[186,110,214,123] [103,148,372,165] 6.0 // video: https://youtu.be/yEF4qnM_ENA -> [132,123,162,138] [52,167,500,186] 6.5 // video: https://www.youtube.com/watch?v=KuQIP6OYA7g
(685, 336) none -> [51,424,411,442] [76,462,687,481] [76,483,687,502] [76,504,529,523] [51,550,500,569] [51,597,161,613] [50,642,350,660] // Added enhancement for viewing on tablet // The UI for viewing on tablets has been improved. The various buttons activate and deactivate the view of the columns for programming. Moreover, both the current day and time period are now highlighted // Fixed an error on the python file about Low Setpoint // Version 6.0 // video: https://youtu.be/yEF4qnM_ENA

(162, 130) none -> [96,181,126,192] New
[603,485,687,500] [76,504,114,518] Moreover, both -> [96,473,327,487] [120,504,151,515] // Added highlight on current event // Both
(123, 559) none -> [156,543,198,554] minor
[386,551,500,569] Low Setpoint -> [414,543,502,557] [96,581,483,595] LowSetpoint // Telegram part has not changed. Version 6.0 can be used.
--- --- ---
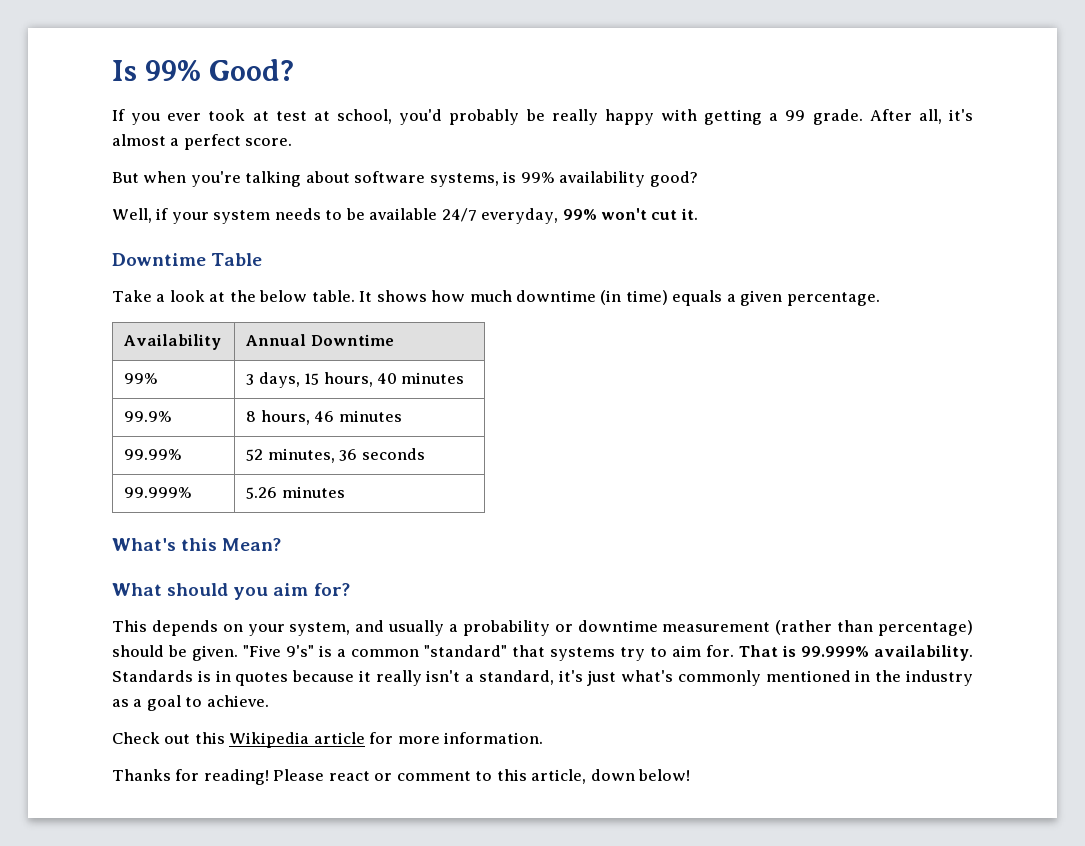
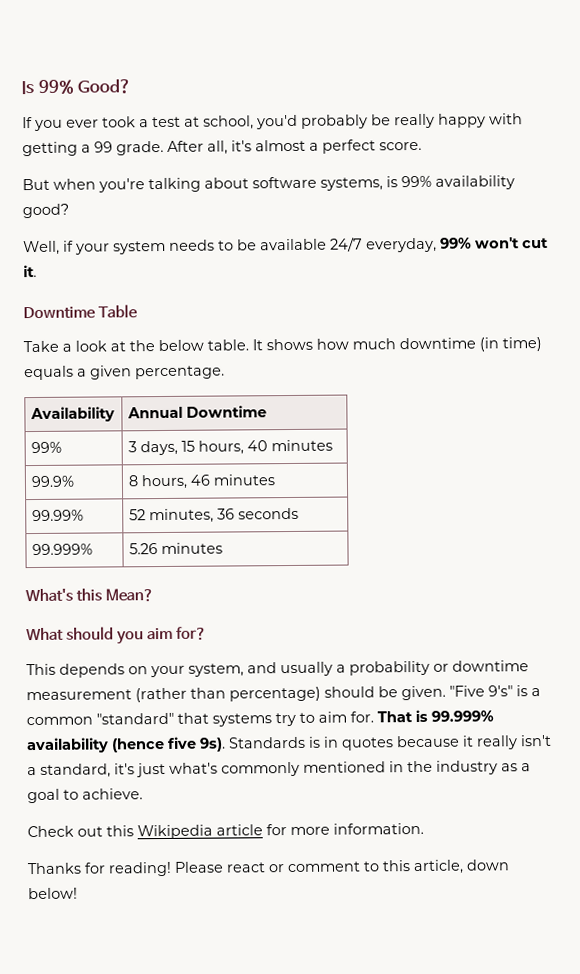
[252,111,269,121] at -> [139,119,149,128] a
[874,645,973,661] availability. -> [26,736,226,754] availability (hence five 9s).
--- --- ---
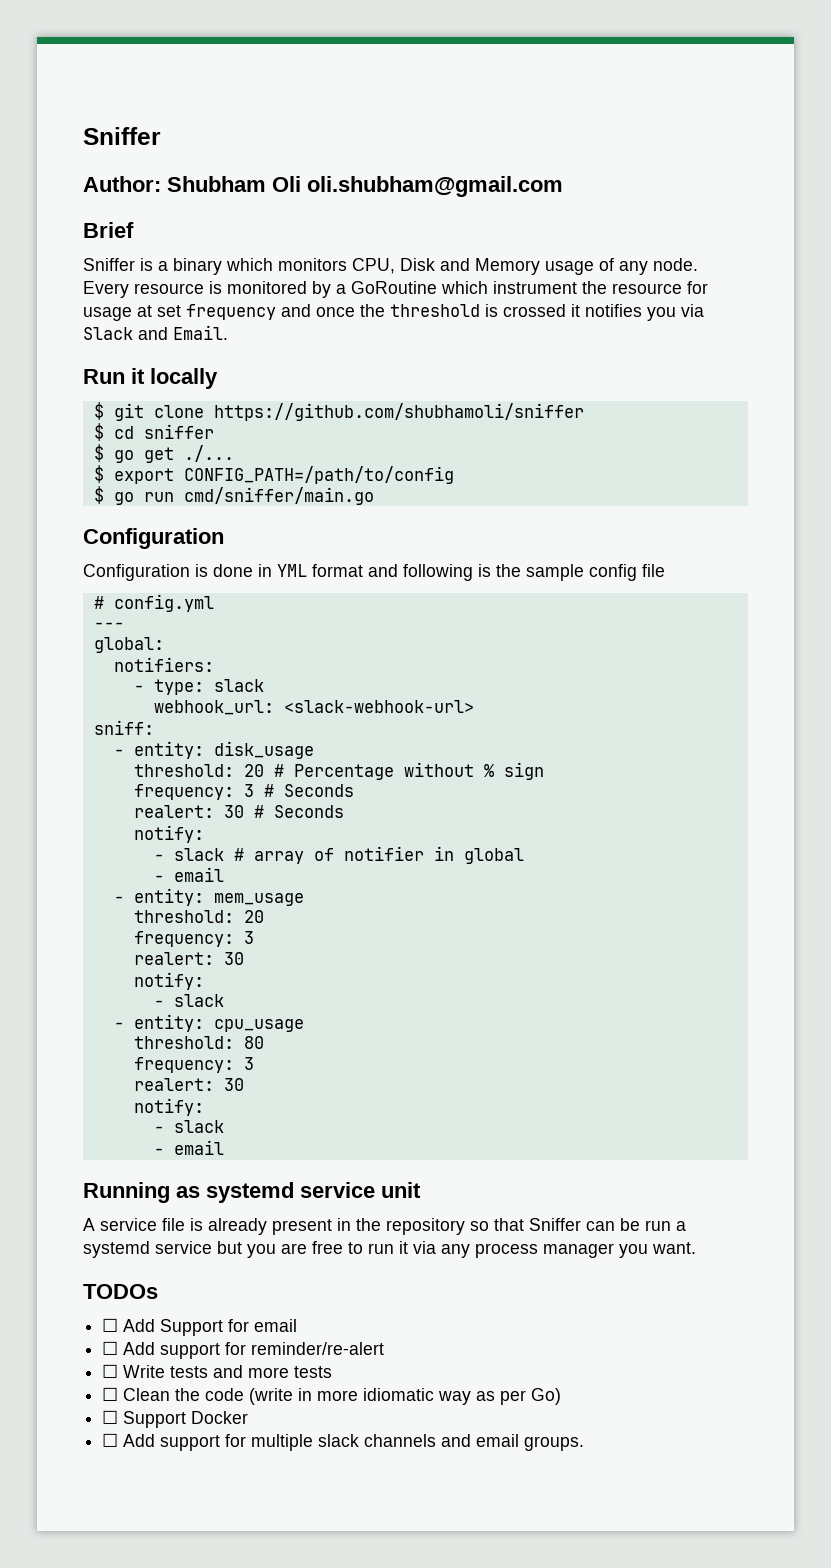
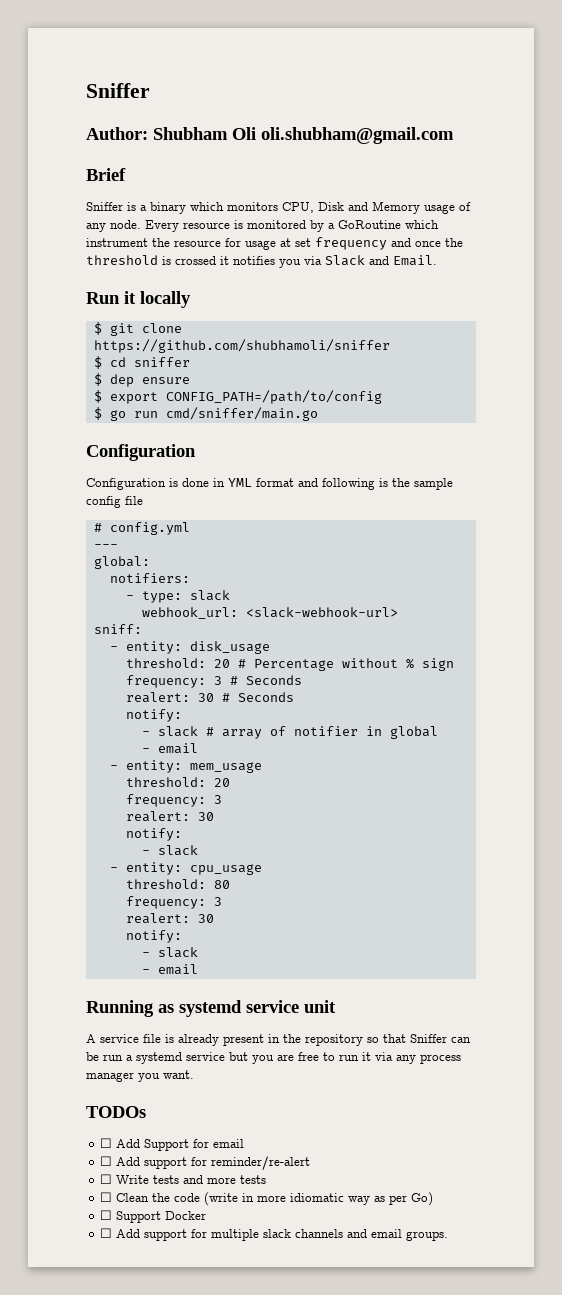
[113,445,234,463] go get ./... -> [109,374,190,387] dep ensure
--- --- ---
### ACTIVITY
Note each line of the entries that has "https" in it, and copy those lines.

### RESULT OF THIS TASK
[186,110,214,123] [103,148,372,165] 6.0 // video: https://youtu.be/yEF4qnM_ENA -> [132,123,162,138] [52,167,500,186] 6.5 // video: https://www.youtube.com/watch?v=KuQIP6OYA7g
(685, 336) none -> [51,424,411,442] [76,462,687,481] [76,483,687,502] [76,504,529,523] [51,550,500,569] [51,597,161,613] [50,642,350,660] // Added enhancement for viewing on tablet // The UI for viewing on tablets has been improved. The various buttons activate and deactivate the view of the columns for programming. Moreover, both the current day and time period are now highlighted // Fixed an error on the python file about Low Setpoint // Version 6.0 // video: https://youtu.be/yEF4qnM_ENA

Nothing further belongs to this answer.